PACS Group Closes on Tennessee Portfolio Sale
The PACS Group (NYSE: PACS) on Dec. 1 closed on the operations of 11 skilled nursing facilities in Tennessee for an undisclosed amount, collectively comprising 1,310 skilled nursing beds. One more facility in the state is expected to close in Q1 of 2025, bringing the portfolio sale to 12.
PACS has now acquired a total of 38 facilities since Oct. 31, adding 4,700 skilled nursing beds to its portfolio. The announcement comes after the group in November delayed its Q3 earnings release as PACS carries out an internal audit and cooperates with a federal investigation into its referral and reimbursement practices.

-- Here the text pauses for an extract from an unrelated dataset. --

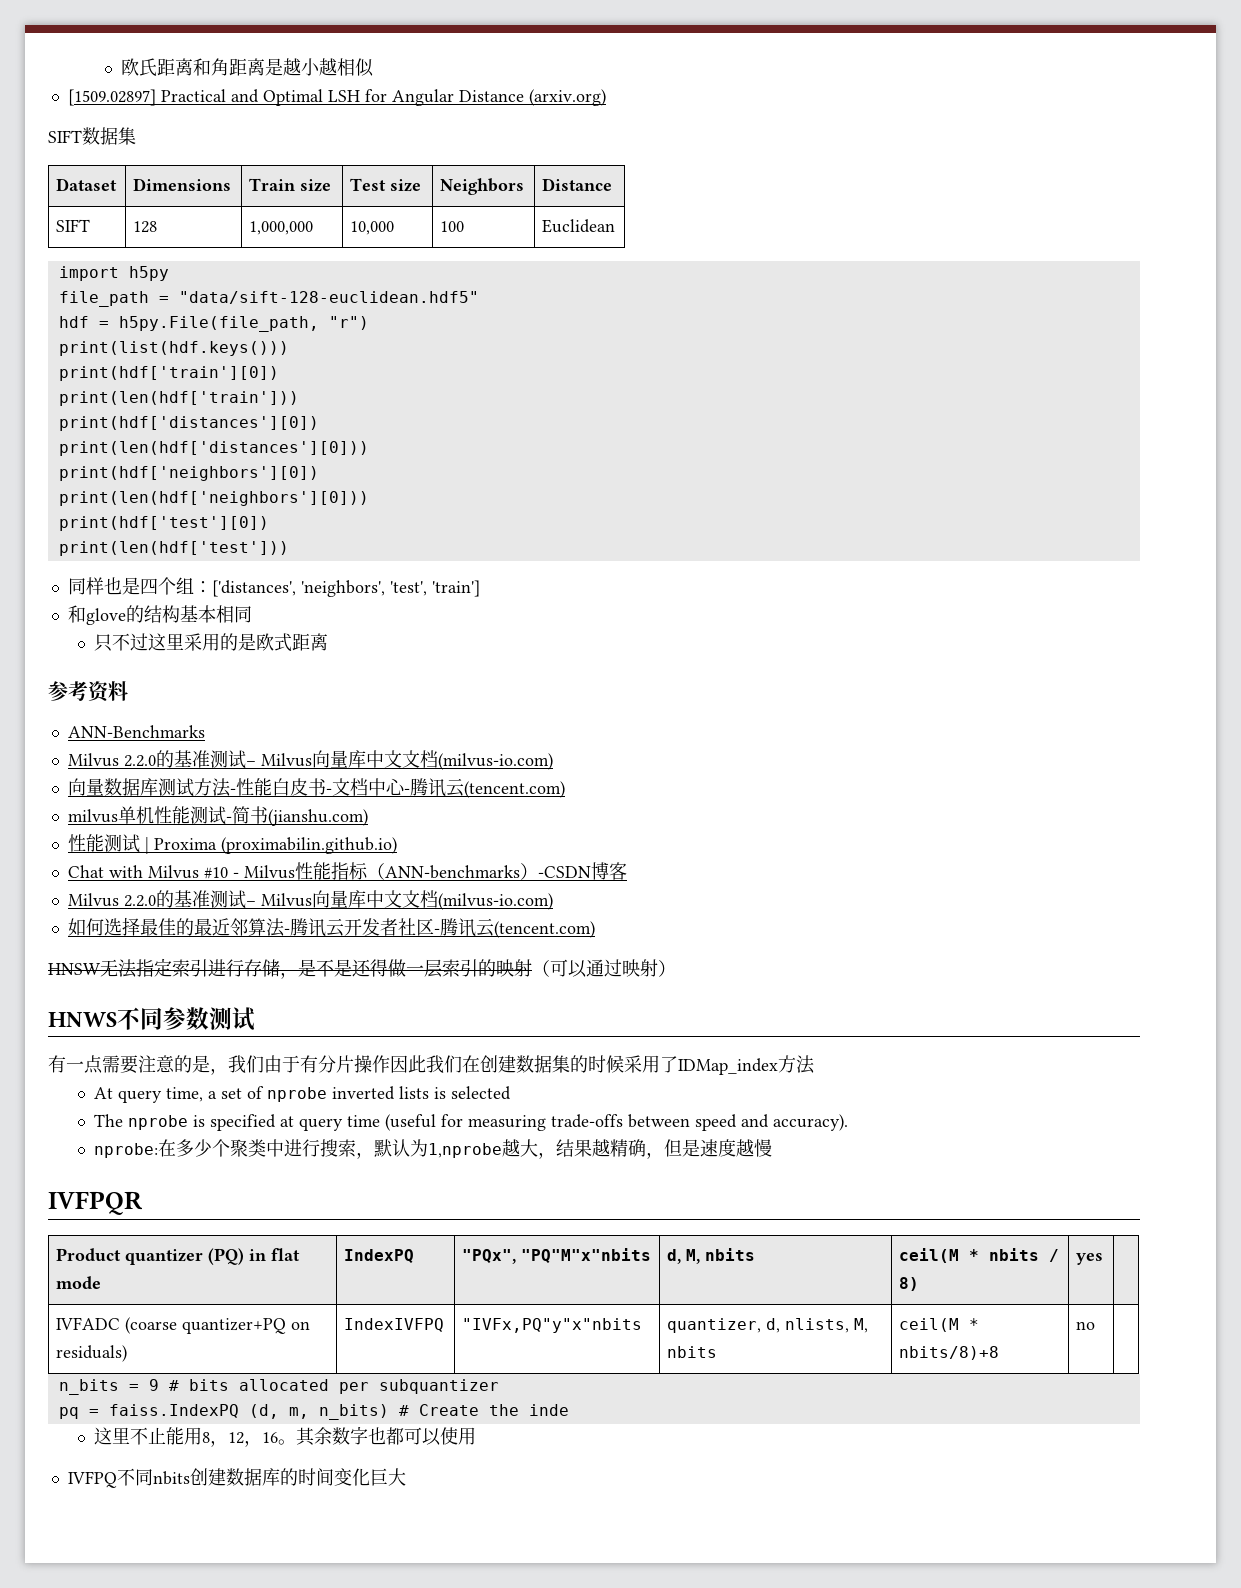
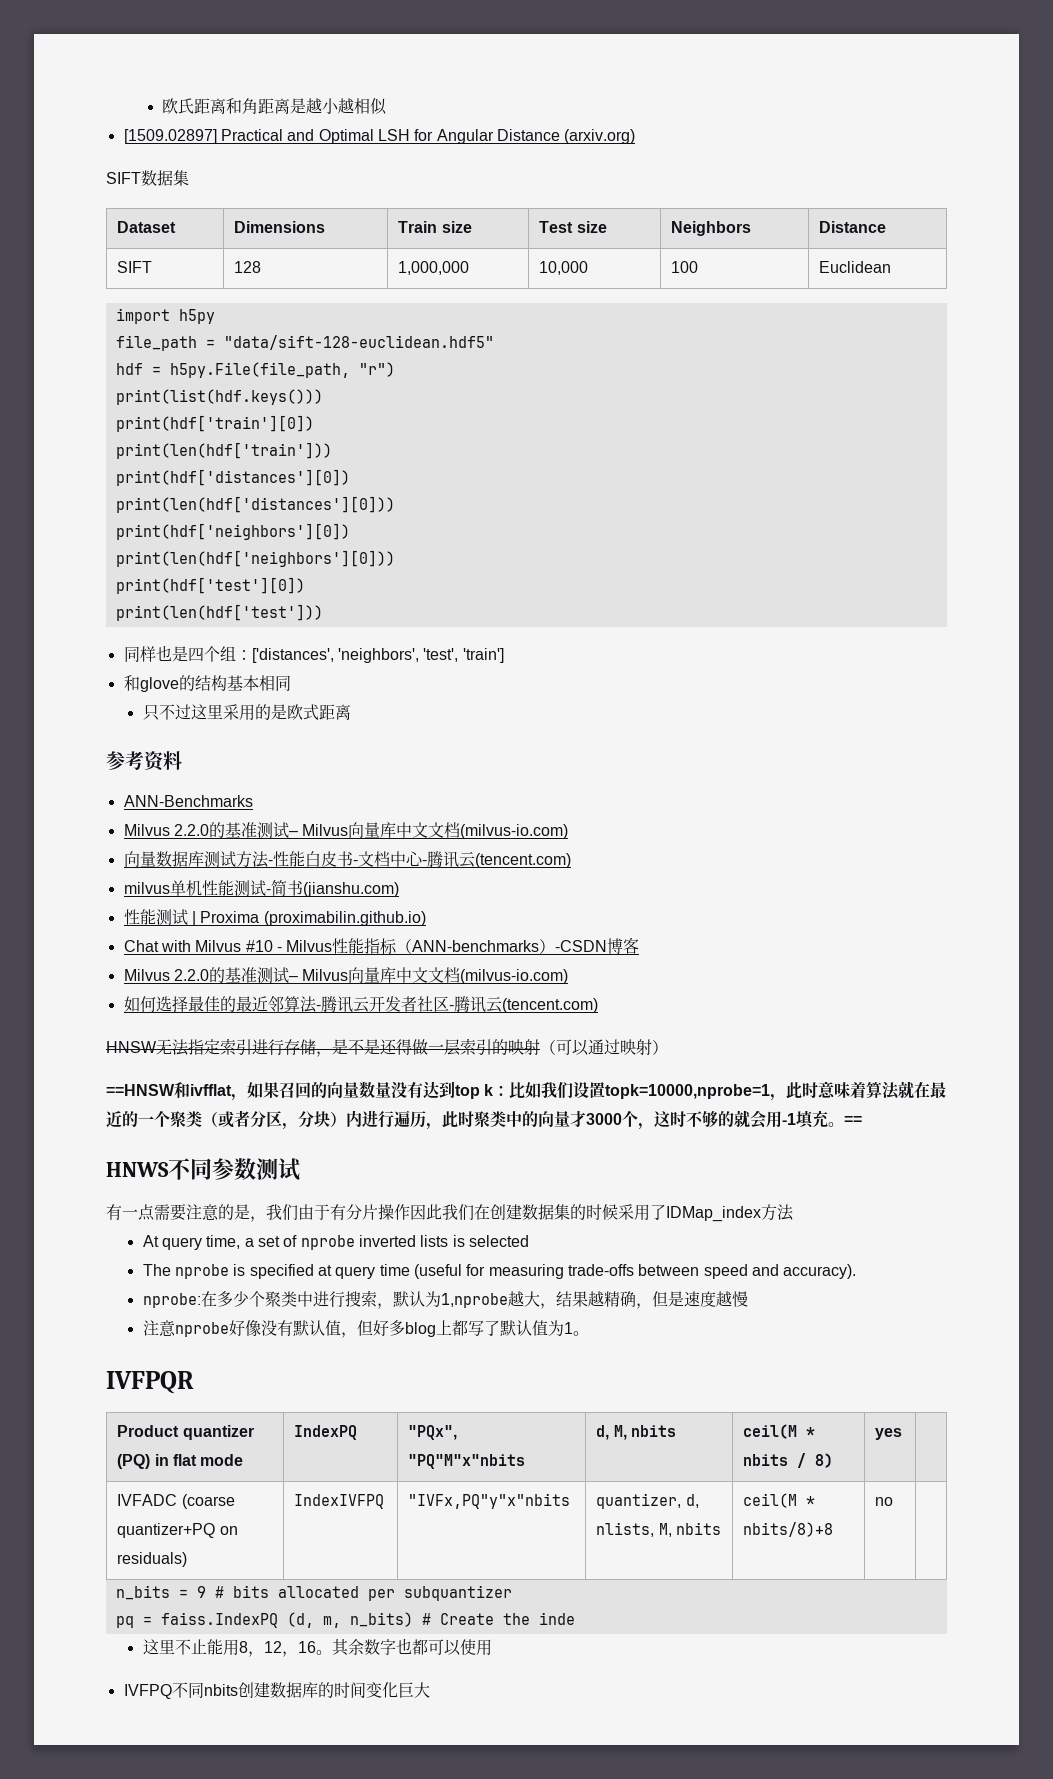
+ ==HNSW和ivfflat，如果召回的向量数量没有达到top k：比如我们设置topk=10000,nprobe=1，此时意味着算法就在最近的一个聚类（或者分区，分块）内进行遍历，此时聚类中的向量才3000个，这时不够的就会用-1填充。==
+ 注意nprobe好像没有默认值，但好多blog上都写了默认值为1。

Josh Jergensen, PACS president and COO, said the team remains focused on revolutionizing care delivery, leadership and quality as they enter new markets. PACS has a 4.0 average quality measure star rating across its facilities, calculated by the Five-Star Rating System, and has above average occupancy rates.

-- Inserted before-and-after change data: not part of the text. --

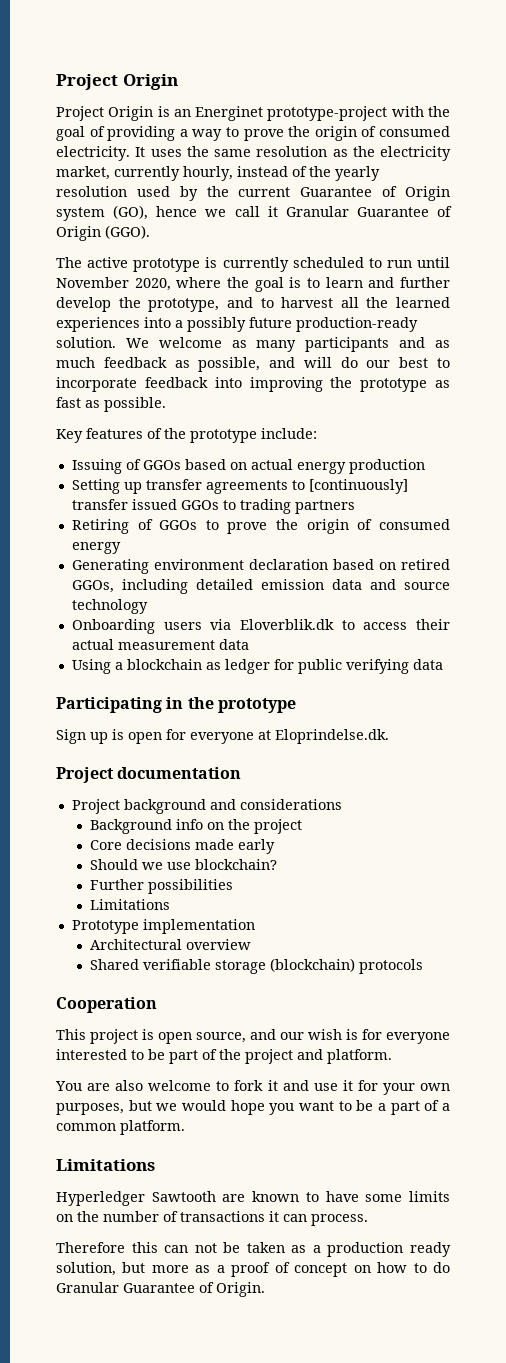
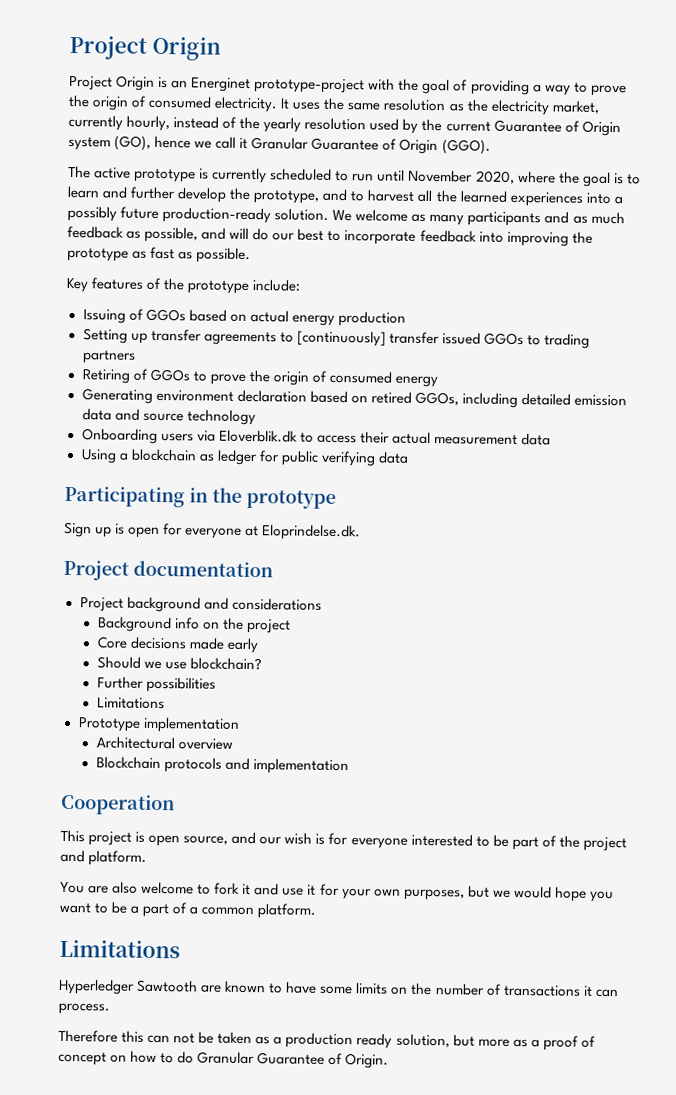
- Shared verifiable storage (blockchain) protocols
+ Blockchain protocols and implementation

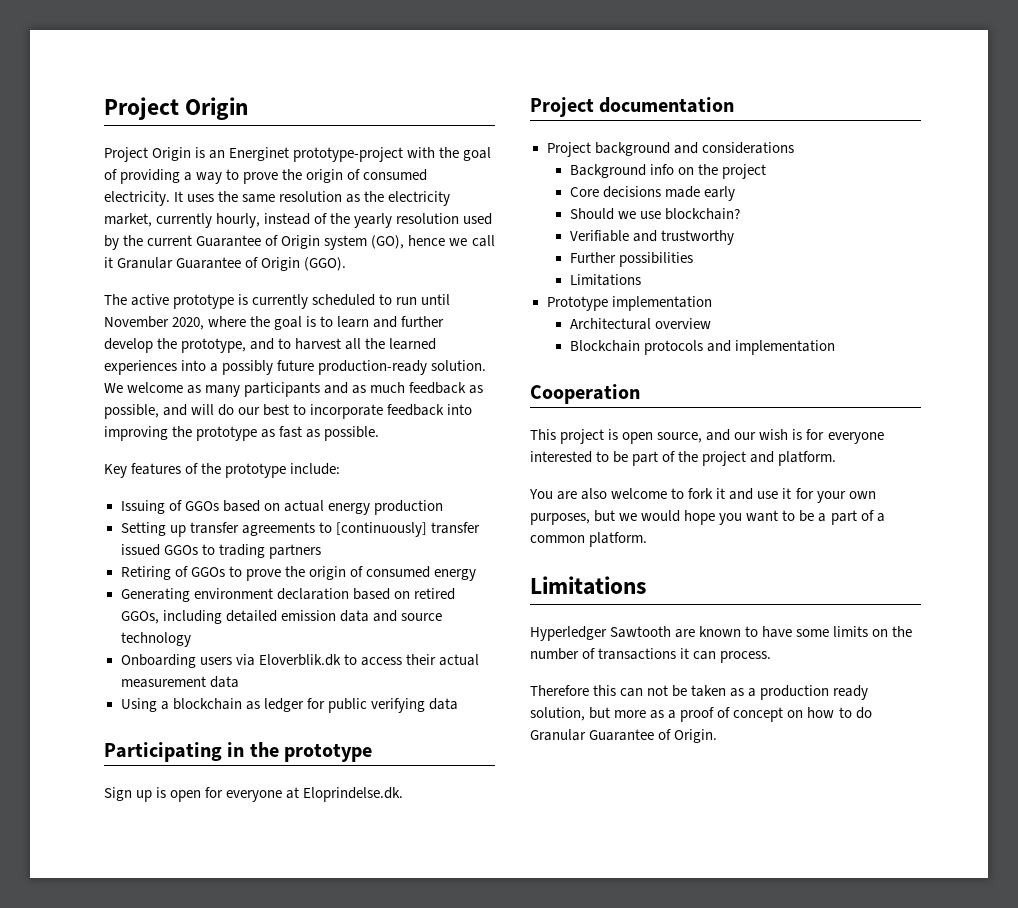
+ Verifiable and trustworthy

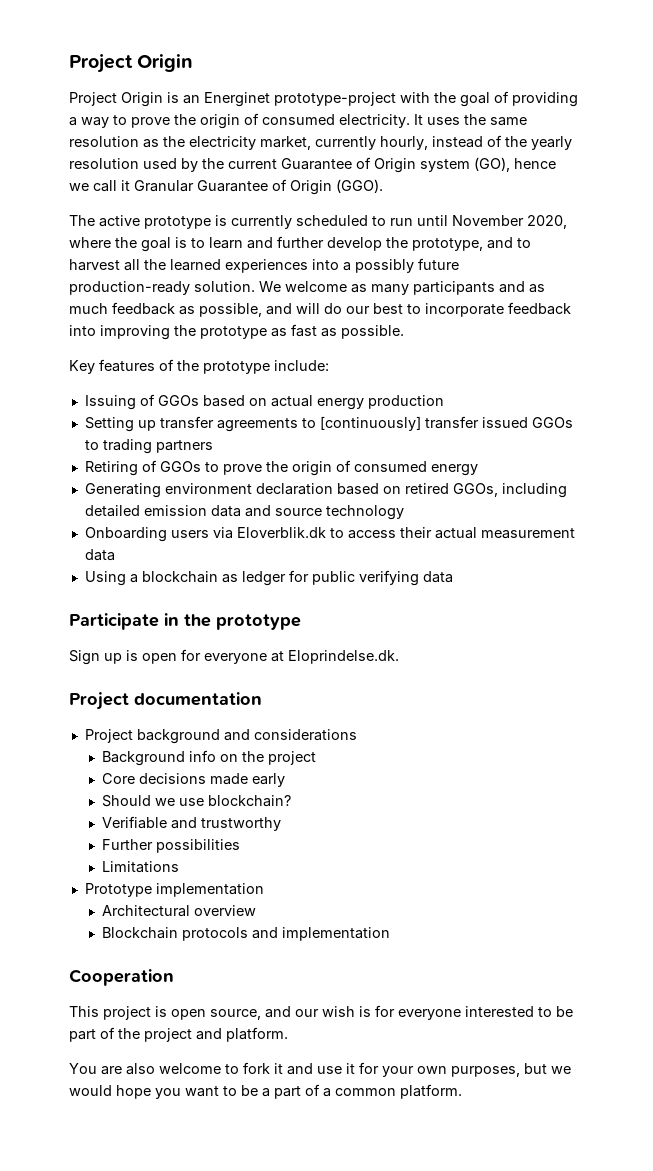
- Participating in the prototype
+ Participate in the prototype
  You are also welcome to fork it and use it for your own purposes, but we would hope you want to be a part of a common platform.
- Limitations
- Hyperledger Sawtooth are known to have some limits on the number of transactions it can process.
- Therefore this can not be taken as a production ready solution, but more as a proof of concept on how to do Granular Guarantee of Origin.

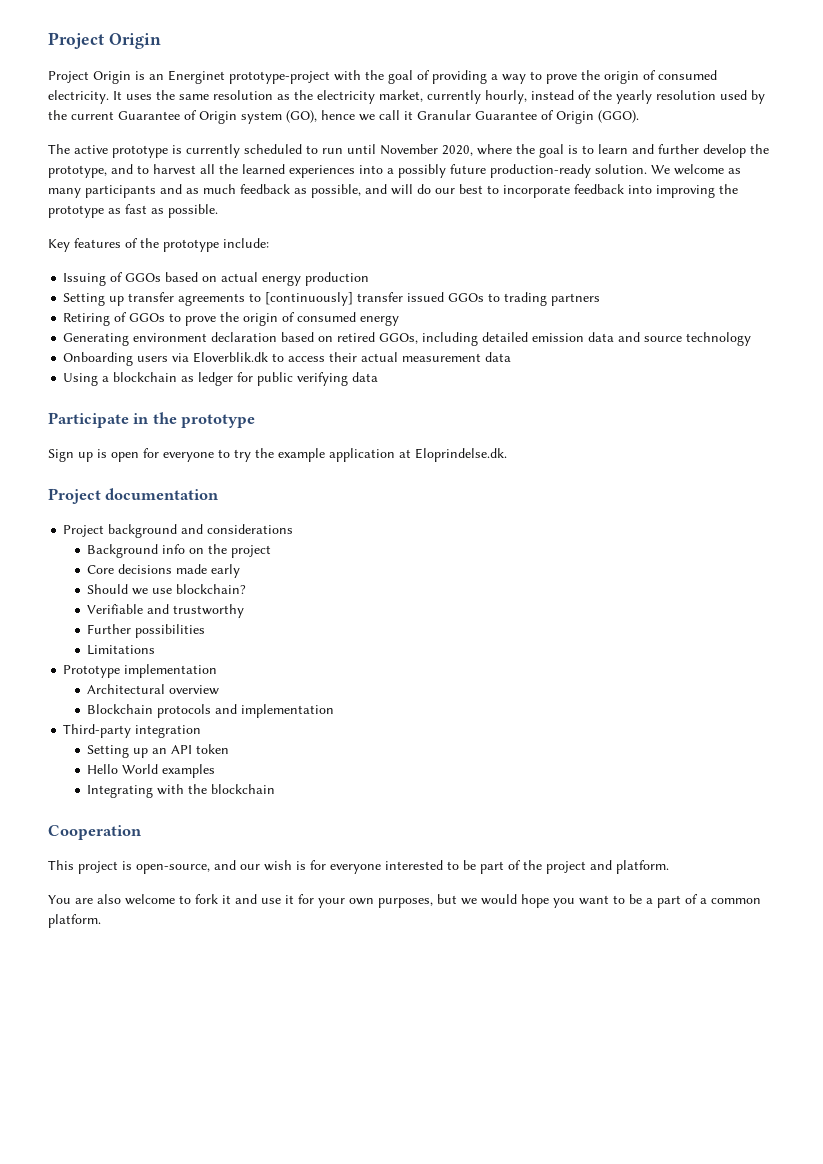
- Sign up is open for everyone at Eloprindelse.dk.
+ Sign up is open for everyone to try the example application at Eloprindelse.dk.
+ Third-party integration
+ Setting up an API token
+ Hello World examples
+ Integrating with the blockchain
- This project is open source, and our wish is for everyone interested to be part of the project and platform.
+ This project is open-source, and our wish is for everyone interested to be part of the project and platform.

“We’re excited to close these latest acquisitions, which further expand PACS’ footprint to 17 states, bringing our services to more communities than ever before,” said Jason Murray, PACS chairman and CEO. “The business remains on solid footing and we are continuing to execute on our growth strategies by seeking prudent acquisitions and leveraging our decentralized leadership model.”
As one of the largest post-acute platforms in the country, PACS’ independent subsidiaries operate 314 post-acute care and senior living facilities across 17 states, serving more than 30,000 patients daily.
CFG Closes Five Deals Totaling $54M
Between mid-October and mid-November, Capital Funding Group (CFG) closed on five transactions totaling more than $54 million, supporting six health care facilities and two multi-family properties throughout the country.
The first deal was for a $2.72 million bridge-to-HUD junior term loan for the acquisition of two skilled nursing facilities, featuring a total of 194 beds in Maryland and Delaware. Next involved a $12.87 million HUD loan for refinancing existing debt for a 120-bed skilled nursing facility in South Carolina.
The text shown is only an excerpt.